• _WHAT YOU WILL DO_
Copy each line below in which the string "aspects" occurs.

======== INFORMATION

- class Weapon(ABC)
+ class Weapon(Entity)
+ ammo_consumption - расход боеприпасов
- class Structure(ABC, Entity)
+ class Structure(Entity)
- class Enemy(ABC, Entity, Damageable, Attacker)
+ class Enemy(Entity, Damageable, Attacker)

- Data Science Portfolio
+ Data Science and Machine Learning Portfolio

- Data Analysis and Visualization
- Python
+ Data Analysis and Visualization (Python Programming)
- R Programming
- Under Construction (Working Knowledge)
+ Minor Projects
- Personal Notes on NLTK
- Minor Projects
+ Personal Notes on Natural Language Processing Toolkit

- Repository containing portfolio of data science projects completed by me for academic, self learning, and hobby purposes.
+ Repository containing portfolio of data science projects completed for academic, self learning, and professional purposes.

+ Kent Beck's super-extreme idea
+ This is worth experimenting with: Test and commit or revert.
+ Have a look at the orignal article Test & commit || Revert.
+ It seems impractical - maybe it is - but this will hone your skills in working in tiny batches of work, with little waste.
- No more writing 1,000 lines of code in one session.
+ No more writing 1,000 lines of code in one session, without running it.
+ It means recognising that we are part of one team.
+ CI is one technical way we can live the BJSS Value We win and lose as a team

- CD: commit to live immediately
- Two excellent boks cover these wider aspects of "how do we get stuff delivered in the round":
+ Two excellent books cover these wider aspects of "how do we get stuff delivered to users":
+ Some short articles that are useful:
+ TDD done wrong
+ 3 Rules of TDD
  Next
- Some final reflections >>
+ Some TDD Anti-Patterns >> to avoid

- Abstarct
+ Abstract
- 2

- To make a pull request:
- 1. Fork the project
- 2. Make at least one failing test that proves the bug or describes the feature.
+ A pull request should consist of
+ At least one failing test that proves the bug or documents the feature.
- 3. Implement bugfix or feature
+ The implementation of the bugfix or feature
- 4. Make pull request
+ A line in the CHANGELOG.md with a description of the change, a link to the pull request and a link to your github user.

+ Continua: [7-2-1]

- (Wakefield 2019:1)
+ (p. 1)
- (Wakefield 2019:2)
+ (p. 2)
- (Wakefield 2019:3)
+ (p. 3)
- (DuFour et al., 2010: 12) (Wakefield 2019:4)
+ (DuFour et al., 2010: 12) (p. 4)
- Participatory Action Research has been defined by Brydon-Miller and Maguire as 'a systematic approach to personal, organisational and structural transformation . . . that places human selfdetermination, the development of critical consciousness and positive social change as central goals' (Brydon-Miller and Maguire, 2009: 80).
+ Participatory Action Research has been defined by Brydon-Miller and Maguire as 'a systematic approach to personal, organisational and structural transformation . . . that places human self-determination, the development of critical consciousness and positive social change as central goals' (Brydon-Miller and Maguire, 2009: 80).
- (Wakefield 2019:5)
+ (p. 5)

================

• _EXERCISE RESPONSE_
- Two excellent boks cover these wider aspects of "how do we get stuff delivered in the round":
+ Two excellent books cover these wider aspects of "how do we get stuff delivered to users":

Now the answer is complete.